Female characters can also engage in “women things” without it undermining their characters. Glitter and frilly dresses are just as valid as zero makeup and baggy pants (bonus points if they engage in both of these). Kaylee from Firefly is a perfect example of this.
A female character who looks down on other women for engaging in “frivolous” or “girly” past times? This is a boring, lackluster character. Explore why she has those feelings. Does she repress “feminine” desires because of how she was raised? Does she secretly indulge in something that, if discovered, would out her as a hypocrite?
Gender should never be used to confine or restrict your female characters or make them feel less than. It is a small part of who they are.
Embrace them as the multi-faceted people that they are.
Gender and NPCs
One of the things I have noticed after GMing the past couple of years is the lack of named female NPCs in some adventure modules. The ratio is sometimes five or more to one.
If you are running an adventure and nearly every character is male, consider changing some of them to females. This will not only add an interesting slant to their character but can also help your players differentiate between NPCs.

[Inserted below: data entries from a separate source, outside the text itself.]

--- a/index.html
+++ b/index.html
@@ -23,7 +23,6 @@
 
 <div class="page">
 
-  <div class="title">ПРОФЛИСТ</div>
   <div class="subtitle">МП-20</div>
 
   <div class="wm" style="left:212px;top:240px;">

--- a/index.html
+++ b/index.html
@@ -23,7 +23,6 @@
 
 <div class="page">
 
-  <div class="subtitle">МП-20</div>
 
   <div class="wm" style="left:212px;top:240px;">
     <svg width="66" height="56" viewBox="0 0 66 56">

When creating NPCs for a campaign examine who they are and their roles in the story. Are the characters in positions of authority or plot importance always male? Are females always placed in subordinate or secondary positions with zero agency in the plot?

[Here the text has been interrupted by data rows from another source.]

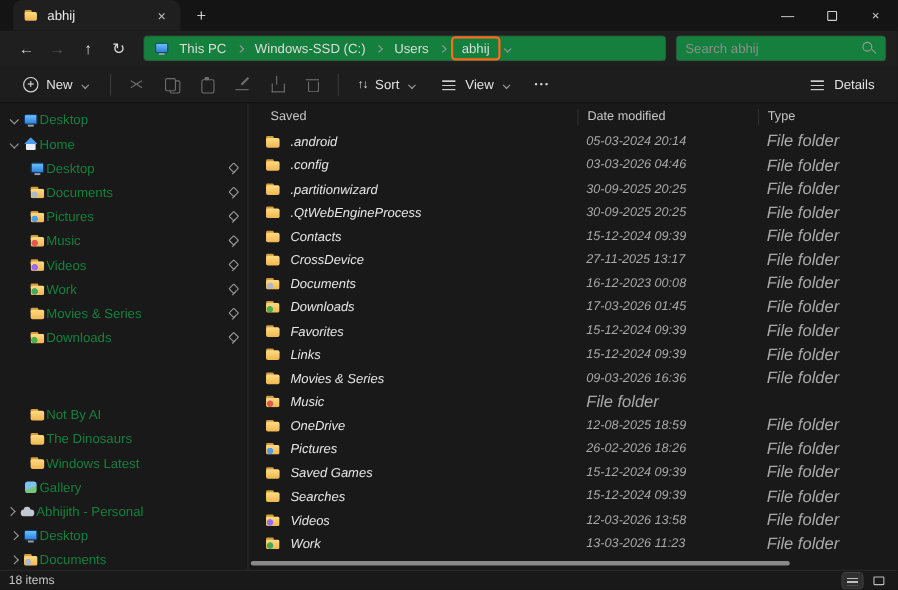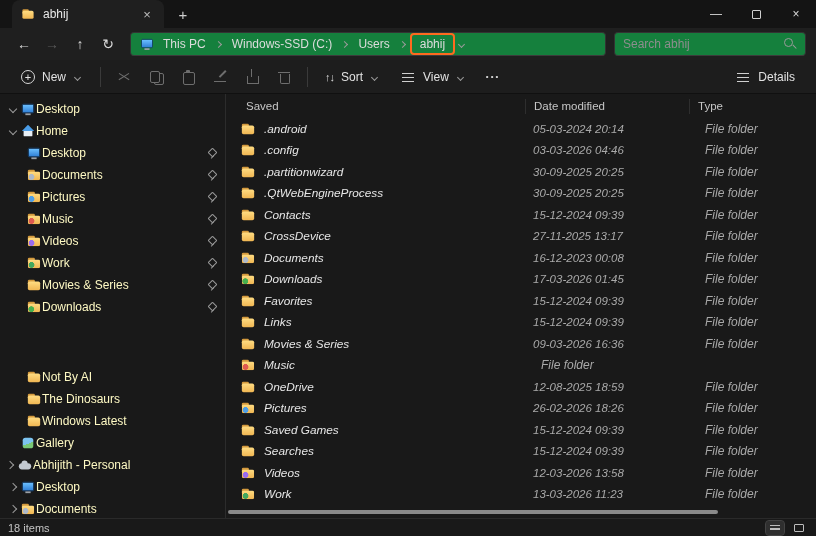--- a/index.html
+++ b/index.html
@@ -81,7 +81,7 @@
   
   .body { flex: 1; display: flex; min-height: 0; }
   .sidebar { width: 226px; flex: none; border-right: 1px solid #2c2c2c; padding-top: 4px; overflow: hidden; background: #191919; }
-  .side-item { display: flex; align-items: center; height: 22px; gap: 0; padding-right: 8px; color: #fef9c3; border-radius: 4px; }
+  .side-item { display: flex; align-items: center; height: 22px; gap: 0; padding-right: 8px; color: #15803d; border-radius: 4px; }
   .side-label { flex: 1; white-space: nowrap; overflow: hidden; font-size: 12px; }
   .pin { width: 10px; height: 11px; position: relative; margin-left: auto; flex: none; opacity: .85; }
   .pin::before { content: ""; position: absolute; top: 1px; left: 2px; width: 5px; height: 5px; border: 1.2px solid #b0b0b0; border-radius: 1px; transform: rotate(45deg); }

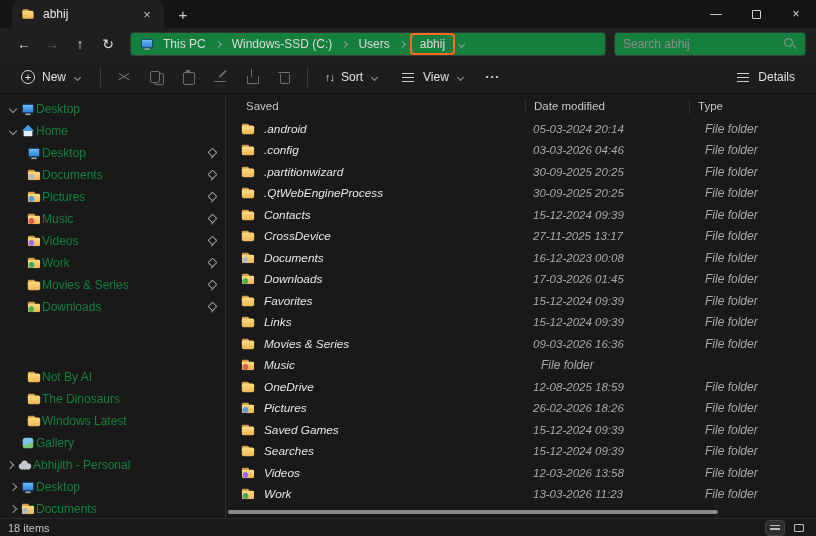--- a/index.html
+++ b/index.html
@@ -124,7 +124,7 @@
   .row .icon16 { margin-right: 8px; transform: scale(.88); }
   .c-name { flex: 0 0 261px; color: #e6e6e6; font-size: 11.8px; white-space: nowrap; overflow: hidden; }
   .c-date { flex: 0 0 164px; padding-left: 8px; color: #a9a9a9; font-size: 11.5px; white-space: nowrap; }
-  .c-type { flex: 1; padding-left: 8px; color: #a9a9a9; font-size: 12px; white-space: nowrap; margin-left: 8px; }
+  .c-type { flex: 1; padding-left: 8px; color: #a9a9a9; font-size: 15px; white-space: nowrap; }
   .hscroll { height: 12px; flex: none; position: relative; }
   .hscroll-thumb { position: absolute; left: 2px; top: 4px; width: 83%; height: 3.5px; border-radius: 2px; background: #8a8a8a; }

If you have a female villain, what is her motivation? If it revolves around a male, her beauty, jealousy, or motherhood, these have already been done to death in fairy tales and pop culture. Don’t limit your female villains to caricatures.
Think of your favorite villains and antiheroes and their twisted goals, sympathetic or not. How can she push the boundaries of right and wrong? Where does she cross the line? Does she want to burn the world down because it wronged her or does she want to destroy it just because?
- Read books with strong female protagonists (preferably written by a female author if possible).
- Read accounts of important or interesting women from history and the present day (e.g. Joan of Arc, Mademoiselle Maupin, Sally Ride, etc.).
- Talk to the women in your life about how they would respond to certain situations. What do they like/dislike in how women are portrayed in media?
- If you are struggling with making a female character, try making a male character. Then swap their gender at the end.
Pitfalls to Avoid
- Forcing the character in lewd situations just because.
- Constantly referring to her physical attributes. If you want to play a jiggly blob, make a slime character.
- Making them subordinate to male characters because “that’s just the way things are.”
- Using a high-pitched voice (you will most likely kill your vocal cords and annoy everyone at the table).
Don’t Overthink It
If you still feel confused or hesitant, you are probably overthinking it. If you are really unsure, you can always try the random generation approach during character creation and let your dice decide who your female character is and what her skills are.
If you make a female character and find yourself playing a shallow stereotype, the good thing is that you can evolve your character over time. RPGs give players a lot of breathing room when it comes to figuring out your character, both at and away from the table.
In summary, have more female characters, don’t make them sexual objects or plot devices, give them likes and dislikes, know the tropes and stereotypes and how to avoid or subvert them, and don’t erase their woman-ness.
TL;DR – Women aren’t aliens or others or lesser versions of men. They are people. Treat them as such.